Hanya sedikit sekali bangsa di dunia yang dianugrahi kebhinekaan seperti Indonesia. Indonesia sangat bhineka dari berbagai aspek: flora, fauna, suku, adat istiadat, bahasa, agama dan sistem kepercayaan. Kebhinekaan dalam kehidupan di bumi ini adalah hal yang kodrati. Kebhinekaan secara biologis telah menjadi sumber kekuatan. Bibit-bibit unggul atau generasi baru yang lebih baik, lahir dari persilangan beraneka jenis species atau varietas. ’Persilangan’ dari yang sejenis tidak akan membawa keunggulan, bahkan akan mewariskan kelemahan. Kehidupan di dunia ini tidak akan berlangsung lama apabila tidak ada kebhinekaan, atau apabila hanya ada sejenis tumbuhan, atau sejenis hewan, sejenis manusia, dan semuanya berfikir dengan cara yang sama.

Dalam pendidikan formal ini berarti, substansi, sistem, dan lingkungan pendidikan perlu secara sistematik mencegah tumbuhnya arogansi sosial yang didasari keyakinan agama, suku, atau golongan atau ras, mencegah berkembangnya eksklusifisme, kecenderungan bersikap diskriminatif dan pada saat yang sama menganjurkan berkembangnya inklusivisme.
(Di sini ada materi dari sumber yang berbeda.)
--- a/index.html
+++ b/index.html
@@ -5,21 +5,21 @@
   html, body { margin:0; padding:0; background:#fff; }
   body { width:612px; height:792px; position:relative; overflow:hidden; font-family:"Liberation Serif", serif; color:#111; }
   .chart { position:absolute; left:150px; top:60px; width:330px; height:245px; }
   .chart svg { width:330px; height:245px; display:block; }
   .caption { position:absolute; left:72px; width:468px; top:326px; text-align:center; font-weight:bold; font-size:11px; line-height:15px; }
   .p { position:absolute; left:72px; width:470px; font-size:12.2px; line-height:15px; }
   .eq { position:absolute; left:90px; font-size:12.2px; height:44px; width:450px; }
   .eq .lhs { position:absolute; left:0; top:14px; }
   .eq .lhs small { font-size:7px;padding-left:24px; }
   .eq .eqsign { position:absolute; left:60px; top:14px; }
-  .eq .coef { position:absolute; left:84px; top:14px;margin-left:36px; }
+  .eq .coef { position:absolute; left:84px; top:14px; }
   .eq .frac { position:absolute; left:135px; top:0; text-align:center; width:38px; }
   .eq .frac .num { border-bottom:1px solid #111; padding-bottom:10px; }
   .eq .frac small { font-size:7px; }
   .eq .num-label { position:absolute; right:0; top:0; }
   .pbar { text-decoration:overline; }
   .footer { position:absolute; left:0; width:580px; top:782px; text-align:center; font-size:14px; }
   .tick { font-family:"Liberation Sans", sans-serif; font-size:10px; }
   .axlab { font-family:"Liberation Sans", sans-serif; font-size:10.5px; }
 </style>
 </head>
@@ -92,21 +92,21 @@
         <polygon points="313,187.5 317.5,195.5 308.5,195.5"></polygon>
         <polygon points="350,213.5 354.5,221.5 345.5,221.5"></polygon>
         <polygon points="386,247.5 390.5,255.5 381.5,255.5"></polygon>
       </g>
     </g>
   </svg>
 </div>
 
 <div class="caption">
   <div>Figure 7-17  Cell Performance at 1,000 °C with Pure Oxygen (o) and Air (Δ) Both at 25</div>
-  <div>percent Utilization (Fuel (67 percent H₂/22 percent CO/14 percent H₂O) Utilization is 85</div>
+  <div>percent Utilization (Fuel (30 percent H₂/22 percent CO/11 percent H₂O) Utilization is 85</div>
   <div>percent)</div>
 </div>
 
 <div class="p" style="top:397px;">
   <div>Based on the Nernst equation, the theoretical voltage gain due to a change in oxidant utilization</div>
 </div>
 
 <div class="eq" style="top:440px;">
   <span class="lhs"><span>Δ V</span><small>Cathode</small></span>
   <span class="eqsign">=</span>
Pendidikan hendaknya memberikan perhatian yang lebih besar pada upaya menemukan kesamaan di tengah-tengah perbedaan, bukan sebaliknya justru hanya membesar-besarkan perbedaan dan mengabaikan kesamaan.
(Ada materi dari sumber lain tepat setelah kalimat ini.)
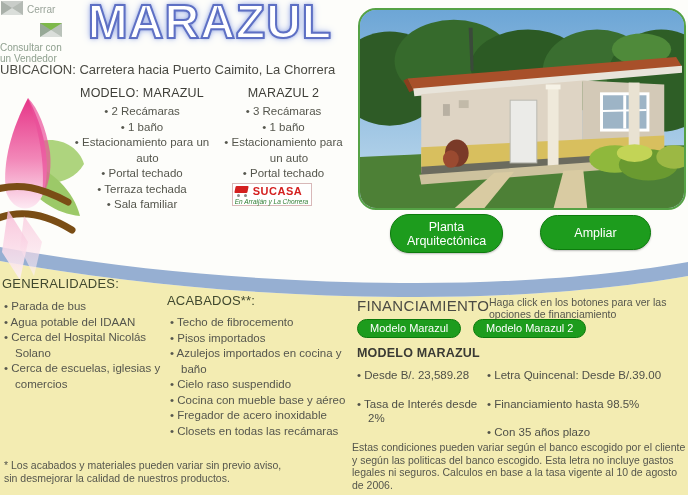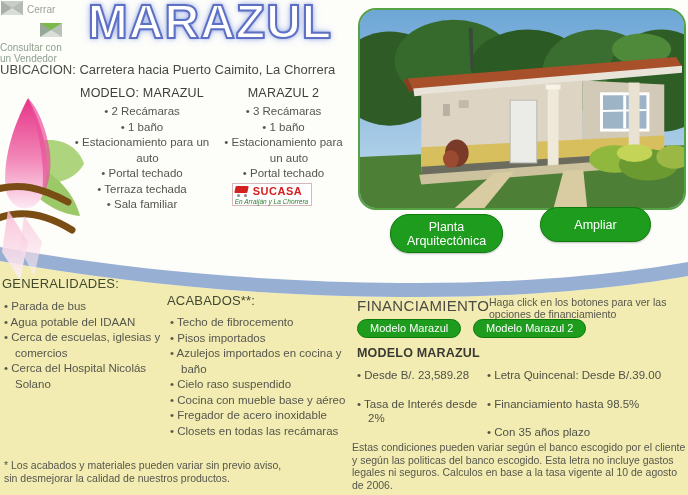--- a/index.html
+++ b/index.html
@@ -66,21 +66,21 @@
   #photo svg { display:block; width:100%; height:100%; }
 
   
   .photo-btn {
     position:absolute; background:#1d9c1d; border:1px solid #0d7c0d; color:#fff;
     border-radius:19px; display:flex; align-items:center; justify-content:center;
     text-align:center; font-size:12.5px; line-height:1.12; cursor:pointer;
     box-shadow:0 1px 2px rgba(0,0,0,.25);
   }
   #btn-planta { left:390px; top:214px; width:113px; height:39px; }
-  #btn-ampliar { left:540px; top:207px; width:111px; height:35px;text-align:right; }
+  #btn-ampliar { left:540px; top:215px; width:111px; height:35px;text-align:right; }
 
   
   #flower { position:absolute; left:-6px; top:92px; width:92px; height:192px; pointer-events:none; }
 
   
   .sec-head { position:absolute; font-size:13px; color:#41492f; letter-spacing:.2px; }
   #generalidades-head { left:2px; top:276px; }
   #acabados-head { left:167px; top:293px; }
   #generalidades-list { position:absolute; left:4px; top:299px; width:160px; }
   #acabados-list { position:absolute; left:170px; top:315px; width:180px; }
@@ -241,22 +241,22 @@
     </svg>
   </div>
 
   <div class="photo-btn" id="btn-planta">Planta Arquitectónica</div>
   <div class="photo-btn" id="btn-ampliar">Ampliar</div>
 
   <div class="sec-head" id="generalidades-head">GENERALIDADES:</div>
   <ul class="blist" id="generalidades-list">
     <li>Parada de bus</li>
     <li>Agua potable del IDAAN</li>
+    <li>Cerca del Hospital Nicolás Solano</li>
     <li>Cerca de escuelas, iglesias y comercios</li>
-    <li>Cerca del Hospital Nicolás Solano</li>
   </ul>
 
   <div class="sec-head" id="acabados-head">ACABADOS**:</div>
   <ul class="blist" id="acabados-list">
     <li>Techo de fibrocemento</li>
     <li>Pisos importados</li>
     <li>Azulejos importados en cocina y baño</li>
     <li>Cielo raso suspendido</li>
     <li>Cocina con mueble base  y aéreo</li>
     <li>Fregador de acero inoxidable</li>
Membangun Kesadaran dan Menguatkan Keyakinan Bahwa  Tidak Ada Martabat yang Dapat Dibangun dengan Menadahkan Tangan.
Berpuluh-puluh tahun Indonesia menyandarkan pembangunan ekonominya pada hutang luar negeri. Setiap tahun, selama lebih dari 30 tahun pejabat tinggi republik ini ber-ramai-ramai pergi ke luar negeri untuk minta kerelaan para pemilik dana untuk bersedia meminjamkan uangnya–dibungkus dengan nama bantuan -kepada Indonesia. Hal yang mengganggu bukanlah hutangnya, namun sikap pejabat kita ketika mendapatkan hutang. Di media masa, selama bertahun-tahun ditimbulkan kesan bahwa misi para pejabat ini makin berhasil apabila pinjamannnya makin besar. Para pembesar lebih bangga kalau dapat hutang lebih besar. Karena ’pesan’ seperti ini terus menerus disampaikan melalui media masa dan diikuti oleh masyarakat luas, lama-kelamaan terjadi anggapan bahwa menadahkan tangan itu normal, bahkan membanggakan. Pendidikan untuk membangun karakter bangsa harus mengikis pandangan seperti ini. Substansi, proses dan lingkungan pendidikan hendaknya menjauhkan generasi muda Indonesia, masyarakat Indonesia pada umumnya, dari kebiasaan hidup menadahkan tangan, dan membangun keyakinan bahwa seseorang atau suatu bangsa tidak akan pernah menjadi orang atau bangsa yang bermartabat, apabila orang atau bangsa bersangkutan senang menadahkan tangan, menjadi peminta-minta, atau hidup dengan meminta dari orang atau bangsa lain. Sebaliknya, pendidikan haruslah dapat menumbuh dan menguatkan kesadaran dan keyakinan bahwa kemajuan dan keberhasilan yang sebenarnya memerlukan usaha keras, perjuangan, dan keteguhan hati. Pada dasarnya, dalam hidup ini tidak ada yang namanya ’makan siang gratis’; yang mau berhasil harus berusaha dan bekerja keras dan bekerja cerdas serta  bisa mengendalikan diri. 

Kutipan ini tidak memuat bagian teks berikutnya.